"Woker König": Hofkaplan der Queen rechnet mit Charles ab
Der frühere Königskaplan Dr. Gavin Ashenden hat in einem Podcast-Gespräch mit dem australischen Fernsehmoderator Karl Stefanovic (51) heftig gegen König Charles III. (77) ausgeteilt. In der neuesten Folge von "The Karl Stefanovic Show", die unter anderem auf YouTube veröffentlicht wurde, kritisierte der Geistliche den britischen Monarchen für seine veränderte religiöse Rolle. Der Buckingham Palace hatte zuletzt im jährlichen "Sovereign Grant Report" bekanntgegeben, dass Charles den seit dem 16. Jahrhundert gebräuchlichen Titel "Defender of the Faith" ablegt und künftig stattdessen als "Supreme Governor of the Church of England" den Raum für Glauben in einer multireligiösen Nation schützen soll. Für Gavin ein schwerwiegender Fehler.

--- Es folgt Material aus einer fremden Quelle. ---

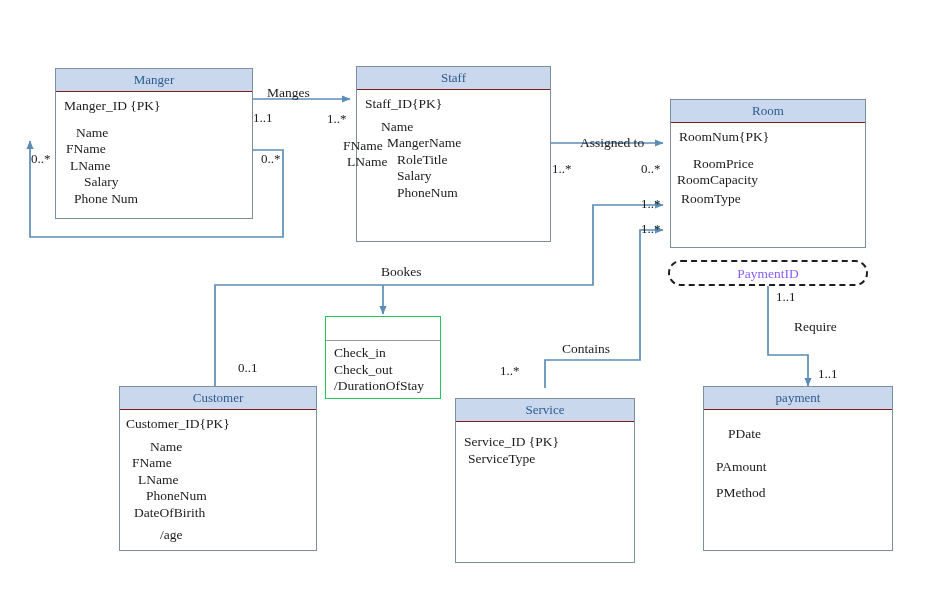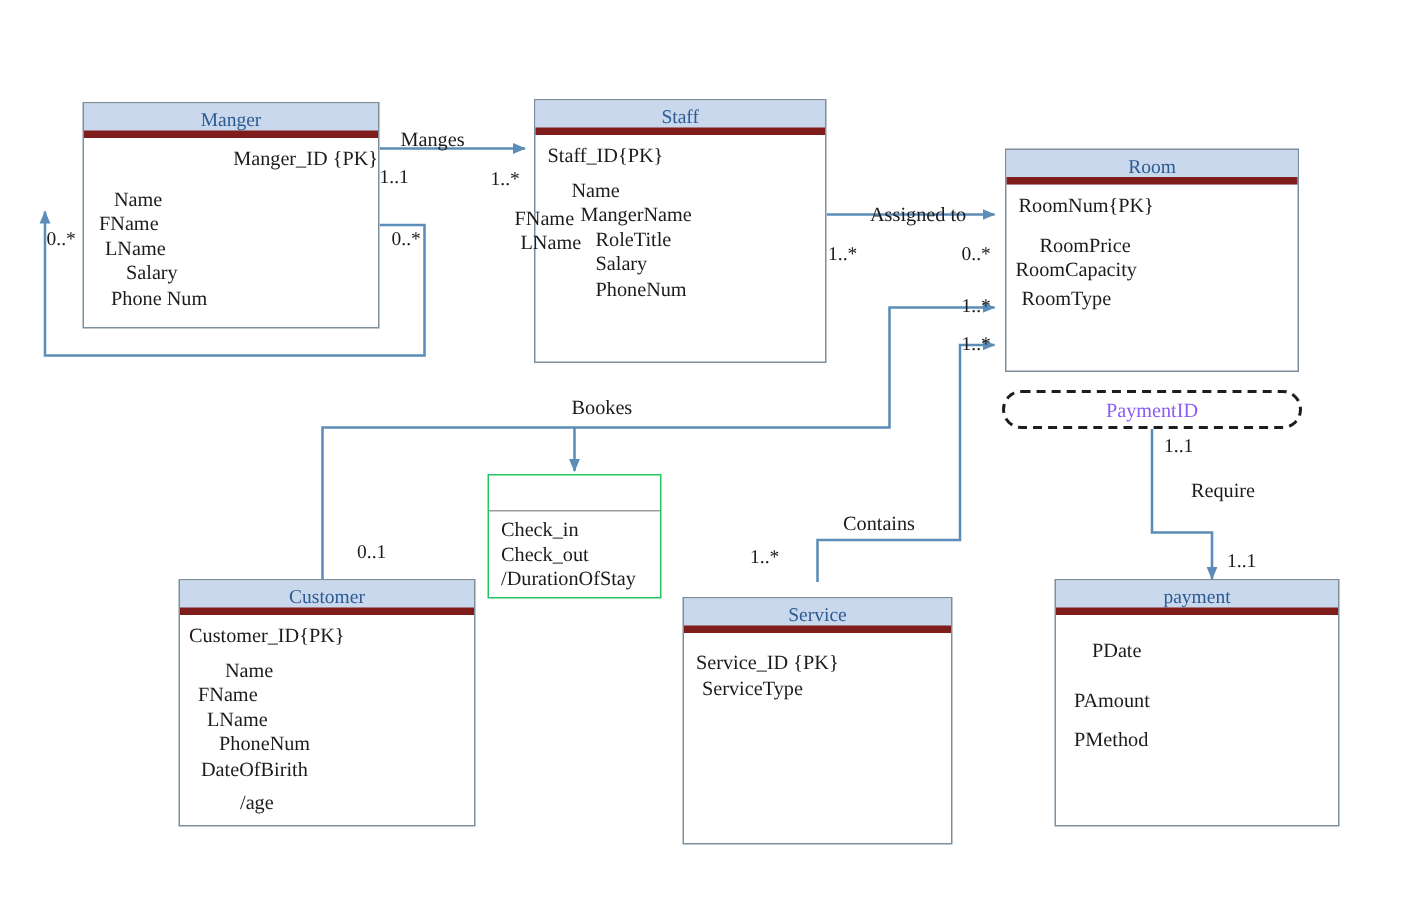--- a/index.html
+++ b/index.html
@@ -14,21 +14,21 @@
 
   
   .entity{
     position:absolute;
     background:#ffffff;
     border:1px solid #7d8f9e;
     box-sizing:border-box;
   }
   .entity > .hdr{
     background:#c9d8ec;
-    border-bottom:5px solid #7f1d1d;
+    border-bottom:1px solid #7f1d1d;
     color:#2d5b93;
     font-size:13px;
     text-align:center;
     line-height:22px;
     height:23px;
     box-sizing:border-box;
   }
   .entity > .body{
     position:relative;
     color:#1b1b1b;
@@ -99,21 +99,21 @@
 
       <path d="M545,388 L545,360 L640,360 L640,230 L663,230" marker-end="url(#ah)"></path>
 
       <path d="M768,285 L768,355 L808,355 L808,386" marker-end="url(#ah)"></path>
     </g>
   </svg>
 
   <div class="entity" style="left:55px;top:68px;width:198px;height:151px;">
     <div class="hdr">Manger</div>
     <div class="body">
-      <span class="attr" style="padding-left:8px;text-align:right;">Manger_ID {PK}</span>
+      <span class="attr" style="padding-left:8px;">Manger_ID {PK}</span>
       <span class="attr" style="padding-left:20px;margin-top:10px;">Name</span>
       <span class="attr" style="padding-left:10px;">FName</span>
       <span class="attr" style="padding-left:14px;">LName</span>
       <span class="attr" style="padding-left:28px;">Salary</span>
       <span class="attr" style="padding-left:18px;">Phone Num</span>
     </div>
   </div>
 
   <div class="entity" style="left:356px;top:66px;width:195px;height:176px;">
     <div class="hdr">Staff</div>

"Offensichtlich haben wir einen woken König", amüsiert sich Gavin im Gespräch, fügt aber bissig hinzu: "Gleichzeitig haben wir einen König, der trotz der bestmöglichen Ausbildung nicht klar denken kann." Der Geistliche wirft Charles vor, der Überzeugung erlegen zu sein, dass alle Religionen und spirituellen Realitäten gleichwertig seien. Das sei "historisch durch nichts belegt." Ohne frische Gedanken trage der König dazu bei, "alles aufzulösen, was uns zusammengehalten hat". Gavin fand drastische Worte: "Er ist wie ein blinder und tauber Löwenbändiger, der nicht sieht, wie gefährlich die Dinge sind." Besonders hart traf der Vergleich mit seiner Mutter: Queen Elizabeth II. (†96) hätte den Zustand der Krone als "Desaster" erkannt, so der Kaplan. "Ich glaube, einer der Gründe, warum wir sie liebten, ist, dass wir das Gefühl hatten, es mit einer Frau von Integrität zu tun zu haben", erklärte er. Charles hingegen bleibt laut ihm "hinter dem zurück, was man von einem König erwartet."
Gavin war von 2008 bis 2017 Ehrenkaplan von Queen Elizabeth II., bevor er das Amt niederlegte, um fortan freier über theologische Fragen sprechen zu können. Moderator Karl, der den Podcast nach seinem Abgang vom australischen Frühstücksformat "Today Show" betreibt, bekam vom Geistlichen ebenfalls Zuspruch: "Im Namen all jener, die verzweifelt darauf warten, dass die Wahrheit gesagt wird – danke, dass du dafür einen hohen Preis zahlst." Zuletzt war Charles mit deutlich weniger politischem Gegenwind in den Schlagzeilen: Ende vergangener Woche besuchte er das "Royal Tank Regiment" in Dorset und ließ sich anlässlich des Familientags des Regiments in einem Challenger-2-Kampfpanzer durch das Gelände fahren.